Axe 2 : Les variations, transformations et évolutions du travail enseignant
Public : lycée professionnel et lycée
Démarche : recherche-action
Démarche : méta-analyse

Résumé :

Depuis de nombreuses années – tout d’abord dans des pays anglo-saxons puis en Belgique, Suisse ou au Québec – la volonté d’afficher une approche par les compétences semble générer une lente évolution des pratiques et postures des enseignants :
-En France, le Socle commun de connaissances et de compétences est venu traduire la recommandation de l’Europe sur les 8 compétences clés pour l’éducation et la formation.
-Au niveau des lycées professionnels, la rénovation de la voie professionnelle a réinterrogé la notion de « compétences » versus la transmission de savoirs : la validation des élèves, de même que les modalités pédagogiques, ont conduit les enseignants à revisiter leurs pratiques transmissives ou behavioristes.
-La mise en place de curricula souples souhaités dans les lycées professionnels, structurés autour d’un quota d’heures d’accompagnements personnalisés, ont été aussi repris dans la réforme des lycées.
Nos propos croiseront la transformation attendue des curricula dans les établissements d’enseignement secondaire, notamment les lycées professionnels, avec les influences possibles d’une pédagogie de l’intégration. Nous nous appuierons sur notre expérience issue de la formation pour adultes où ces modalités sont mises en oeuvre depuis quelques années et sur le transfert étudié et observé dans les lycées professionnels.

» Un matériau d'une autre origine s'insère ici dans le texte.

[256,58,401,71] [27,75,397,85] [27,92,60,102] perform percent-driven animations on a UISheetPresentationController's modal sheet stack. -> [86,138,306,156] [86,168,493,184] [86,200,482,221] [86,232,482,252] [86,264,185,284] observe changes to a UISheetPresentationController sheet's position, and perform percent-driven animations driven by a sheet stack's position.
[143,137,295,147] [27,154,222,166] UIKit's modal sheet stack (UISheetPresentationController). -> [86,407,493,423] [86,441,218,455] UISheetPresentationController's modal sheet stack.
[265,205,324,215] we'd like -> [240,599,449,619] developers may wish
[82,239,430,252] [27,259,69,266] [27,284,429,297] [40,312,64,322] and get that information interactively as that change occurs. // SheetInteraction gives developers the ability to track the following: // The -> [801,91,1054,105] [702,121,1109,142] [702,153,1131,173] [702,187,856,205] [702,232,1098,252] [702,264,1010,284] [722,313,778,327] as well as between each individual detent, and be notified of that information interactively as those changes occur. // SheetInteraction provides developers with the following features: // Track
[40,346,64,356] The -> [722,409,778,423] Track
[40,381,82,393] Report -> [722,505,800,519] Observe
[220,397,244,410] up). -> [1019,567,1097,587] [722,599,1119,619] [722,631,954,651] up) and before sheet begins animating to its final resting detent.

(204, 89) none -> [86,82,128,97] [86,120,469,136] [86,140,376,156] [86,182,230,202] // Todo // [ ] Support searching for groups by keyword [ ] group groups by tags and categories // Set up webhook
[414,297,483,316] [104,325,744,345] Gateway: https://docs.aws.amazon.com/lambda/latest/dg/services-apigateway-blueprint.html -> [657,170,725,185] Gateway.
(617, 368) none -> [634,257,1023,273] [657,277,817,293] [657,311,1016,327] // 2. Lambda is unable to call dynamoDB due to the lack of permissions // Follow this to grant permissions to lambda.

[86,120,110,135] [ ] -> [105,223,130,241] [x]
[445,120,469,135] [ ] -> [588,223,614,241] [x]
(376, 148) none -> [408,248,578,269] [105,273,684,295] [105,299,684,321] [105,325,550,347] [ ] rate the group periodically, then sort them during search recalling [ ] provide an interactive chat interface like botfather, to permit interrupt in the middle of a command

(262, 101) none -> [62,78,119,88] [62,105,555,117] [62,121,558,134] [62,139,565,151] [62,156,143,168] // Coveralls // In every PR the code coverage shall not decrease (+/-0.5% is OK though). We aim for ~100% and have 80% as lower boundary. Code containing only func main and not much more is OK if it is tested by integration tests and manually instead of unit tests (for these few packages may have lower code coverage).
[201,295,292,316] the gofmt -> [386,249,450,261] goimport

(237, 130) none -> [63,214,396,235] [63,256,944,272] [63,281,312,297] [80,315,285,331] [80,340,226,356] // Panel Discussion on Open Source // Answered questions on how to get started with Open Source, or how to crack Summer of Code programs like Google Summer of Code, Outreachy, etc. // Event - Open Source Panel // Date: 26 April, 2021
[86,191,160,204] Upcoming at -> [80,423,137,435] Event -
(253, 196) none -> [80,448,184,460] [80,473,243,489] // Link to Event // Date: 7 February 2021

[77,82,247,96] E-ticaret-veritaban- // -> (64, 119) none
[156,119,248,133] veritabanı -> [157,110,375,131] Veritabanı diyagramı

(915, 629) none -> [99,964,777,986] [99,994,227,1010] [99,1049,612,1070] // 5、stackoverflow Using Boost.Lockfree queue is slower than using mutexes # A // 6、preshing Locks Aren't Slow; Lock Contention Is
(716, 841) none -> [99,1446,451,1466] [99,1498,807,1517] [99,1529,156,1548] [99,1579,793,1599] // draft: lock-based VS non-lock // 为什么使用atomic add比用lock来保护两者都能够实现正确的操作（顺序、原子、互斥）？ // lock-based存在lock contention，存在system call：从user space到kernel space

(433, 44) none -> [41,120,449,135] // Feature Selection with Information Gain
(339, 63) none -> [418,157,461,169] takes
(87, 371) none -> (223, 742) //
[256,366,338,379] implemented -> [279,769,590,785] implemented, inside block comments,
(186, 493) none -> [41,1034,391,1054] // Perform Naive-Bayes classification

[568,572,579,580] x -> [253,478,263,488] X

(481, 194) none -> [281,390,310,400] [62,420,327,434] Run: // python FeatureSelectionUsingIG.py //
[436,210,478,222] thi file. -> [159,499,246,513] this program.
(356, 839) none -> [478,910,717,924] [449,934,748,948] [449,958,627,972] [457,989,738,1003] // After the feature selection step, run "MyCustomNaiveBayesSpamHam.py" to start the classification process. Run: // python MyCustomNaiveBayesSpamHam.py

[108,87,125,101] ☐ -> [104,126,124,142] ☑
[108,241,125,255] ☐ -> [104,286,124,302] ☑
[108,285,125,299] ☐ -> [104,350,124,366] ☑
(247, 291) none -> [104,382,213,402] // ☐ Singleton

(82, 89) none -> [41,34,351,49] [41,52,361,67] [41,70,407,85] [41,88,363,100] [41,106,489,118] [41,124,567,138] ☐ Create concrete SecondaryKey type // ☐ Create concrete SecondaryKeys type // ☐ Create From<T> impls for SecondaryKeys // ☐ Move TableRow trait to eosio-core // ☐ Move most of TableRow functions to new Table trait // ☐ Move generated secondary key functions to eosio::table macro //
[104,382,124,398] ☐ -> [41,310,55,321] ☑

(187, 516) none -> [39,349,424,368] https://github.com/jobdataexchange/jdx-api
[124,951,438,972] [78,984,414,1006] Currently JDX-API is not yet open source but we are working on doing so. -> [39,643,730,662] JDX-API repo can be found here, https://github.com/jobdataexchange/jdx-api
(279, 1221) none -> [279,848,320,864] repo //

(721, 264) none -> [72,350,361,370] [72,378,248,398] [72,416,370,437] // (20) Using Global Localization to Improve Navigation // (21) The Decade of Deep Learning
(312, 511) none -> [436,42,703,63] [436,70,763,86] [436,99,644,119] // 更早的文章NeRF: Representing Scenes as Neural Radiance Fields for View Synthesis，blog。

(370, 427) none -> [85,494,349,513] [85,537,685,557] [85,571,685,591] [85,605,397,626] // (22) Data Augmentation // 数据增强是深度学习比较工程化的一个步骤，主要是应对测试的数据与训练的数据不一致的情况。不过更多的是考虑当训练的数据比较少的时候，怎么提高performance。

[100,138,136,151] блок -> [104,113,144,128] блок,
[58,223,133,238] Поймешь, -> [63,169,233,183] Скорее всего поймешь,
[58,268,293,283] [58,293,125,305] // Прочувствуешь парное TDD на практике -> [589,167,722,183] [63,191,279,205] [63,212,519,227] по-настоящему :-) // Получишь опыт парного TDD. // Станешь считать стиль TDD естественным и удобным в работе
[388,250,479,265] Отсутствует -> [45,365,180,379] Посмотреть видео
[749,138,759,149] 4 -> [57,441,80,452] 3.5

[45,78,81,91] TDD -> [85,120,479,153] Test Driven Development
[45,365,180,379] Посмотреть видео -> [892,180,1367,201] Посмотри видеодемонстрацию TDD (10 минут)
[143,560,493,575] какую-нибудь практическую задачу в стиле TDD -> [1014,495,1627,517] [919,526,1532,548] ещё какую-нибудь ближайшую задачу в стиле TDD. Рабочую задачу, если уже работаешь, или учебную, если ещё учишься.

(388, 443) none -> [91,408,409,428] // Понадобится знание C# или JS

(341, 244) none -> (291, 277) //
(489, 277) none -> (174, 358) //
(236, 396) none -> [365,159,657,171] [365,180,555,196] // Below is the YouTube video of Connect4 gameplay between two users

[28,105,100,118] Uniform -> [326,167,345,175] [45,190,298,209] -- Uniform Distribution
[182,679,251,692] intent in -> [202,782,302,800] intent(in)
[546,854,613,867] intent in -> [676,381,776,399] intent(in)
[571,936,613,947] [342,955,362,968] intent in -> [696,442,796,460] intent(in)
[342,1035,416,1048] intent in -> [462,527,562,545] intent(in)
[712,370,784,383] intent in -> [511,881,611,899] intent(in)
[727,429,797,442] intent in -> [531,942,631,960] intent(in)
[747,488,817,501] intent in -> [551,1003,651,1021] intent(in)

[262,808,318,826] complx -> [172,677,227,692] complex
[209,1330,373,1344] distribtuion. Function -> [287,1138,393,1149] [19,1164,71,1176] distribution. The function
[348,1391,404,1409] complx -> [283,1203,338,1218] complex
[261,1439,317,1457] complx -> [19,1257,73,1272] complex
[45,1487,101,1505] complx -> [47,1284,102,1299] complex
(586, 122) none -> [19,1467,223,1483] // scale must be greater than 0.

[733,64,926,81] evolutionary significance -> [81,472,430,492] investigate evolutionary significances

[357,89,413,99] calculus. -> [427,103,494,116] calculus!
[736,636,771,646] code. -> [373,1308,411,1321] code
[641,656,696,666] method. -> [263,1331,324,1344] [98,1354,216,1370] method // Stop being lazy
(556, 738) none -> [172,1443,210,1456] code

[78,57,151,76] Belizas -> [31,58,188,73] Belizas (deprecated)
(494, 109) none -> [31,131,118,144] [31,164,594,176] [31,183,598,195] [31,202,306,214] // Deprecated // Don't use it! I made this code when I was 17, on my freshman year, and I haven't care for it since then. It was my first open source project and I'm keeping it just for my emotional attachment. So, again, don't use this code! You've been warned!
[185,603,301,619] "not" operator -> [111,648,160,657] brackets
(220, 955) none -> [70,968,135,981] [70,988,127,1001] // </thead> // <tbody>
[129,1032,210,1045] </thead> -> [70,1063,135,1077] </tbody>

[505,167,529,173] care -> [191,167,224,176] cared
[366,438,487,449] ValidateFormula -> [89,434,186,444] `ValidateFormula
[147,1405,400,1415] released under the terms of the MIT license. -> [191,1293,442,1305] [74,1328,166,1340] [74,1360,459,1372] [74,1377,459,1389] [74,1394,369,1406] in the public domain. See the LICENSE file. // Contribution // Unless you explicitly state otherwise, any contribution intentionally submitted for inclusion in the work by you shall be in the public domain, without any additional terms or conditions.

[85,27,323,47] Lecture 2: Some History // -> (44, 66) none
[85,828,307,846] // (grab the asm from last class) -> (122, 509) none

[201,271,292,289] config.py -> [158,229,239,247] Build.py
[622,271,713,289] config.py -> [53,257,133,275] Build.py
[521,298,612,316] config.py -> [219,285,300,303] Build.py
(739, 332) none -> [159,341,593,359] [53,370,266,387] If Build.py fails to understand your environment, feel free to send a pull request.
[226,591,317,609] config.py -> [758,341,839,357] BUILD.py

1 – Des modifications curriculaires introduisant des postures de référents de parcours
Le concept de « curriculum », au sens strict, désigne généralement l’ensemble, institutionnellement prescrit et fonctionnellement différenciée et structuré, de tout ce qui est censé être enseigné et appris, selon un ordre déterminé de programmation et de progression, dans le cadre d’un cycle d’étude donné. Devant les objectifs de passerelles entre des filières et/ou des classes (induit par la rénovation), les équipes pédagogiques ne sont pas préparées, outillées et il en résulte un « bricolage pédagogique » pour la réalisation du curriculum réel. Sur l’organisation des enseignements (curriculum formel) : « Les nouvelles modalités d'organisation offrent aux enseignants davantage de souplesse organisationnelle, permettent aux établissements d'exercer pleinement leur autonomie et apportent aux élèves des réponses adaptées à leurs besoins » (1). Devant l’autonomie offerte aux établissements et aux enseignants, le curriculum formel est fortement bousculé par le curriculum réel (2).
2 – L’entrée compétences ou « l’utilitarisme citoyen » des savoirs
En 1989, avec la loi d’orientation, un « renversement copernicien (3) » a instauré le principe de l’élève « au cœur du système éducatif ». « Les élèves et étudiants de la massification, peu dotés en dispositions nécessaires à la réussite, ont été placés dans une situation d’autonomie. » Bautier et Rayou souligne que « cette façon de se défausser sur des élèves censés manifester dans l’école une autonomie qu’il s’agit précisément de les aider à construire est vraisemblablement la marque des difficultés à gouverner l’école française. » (2010 : p 24).
Au cœur des changements, l’introduction de modalités pédagogiques centrées sur les besoins des élèves replonge les enseignants dans des pratiques de différenciation pédagogique, mais centrées sur une entrée par les compétences visées. A travers ces premières approches, les conséquences sont multiples : la fin de « l’indifférence aux différences », la prise en compte des questions de socialisation mais aussi des stratégies d’apprentissages des élèves, l'immersion de l’élève-acteur dans une pédagogie de projet, l’introduction de l’aide individuelle et la progression entre groupes de niveaux vers des groupes de besoins.
Deux paradigmes coexistent : celui des pratiques enseignantes (avec l’enseignant au centre des apprentissages, qu’il planifie et organise) et celui des pratiques d’apprentissage (où les apprenants sont au cœur et à qui on fournit la liberté de cheminer selon des voies différentes, accompagné par l’enseignant jouant un rôle de personne-ressource).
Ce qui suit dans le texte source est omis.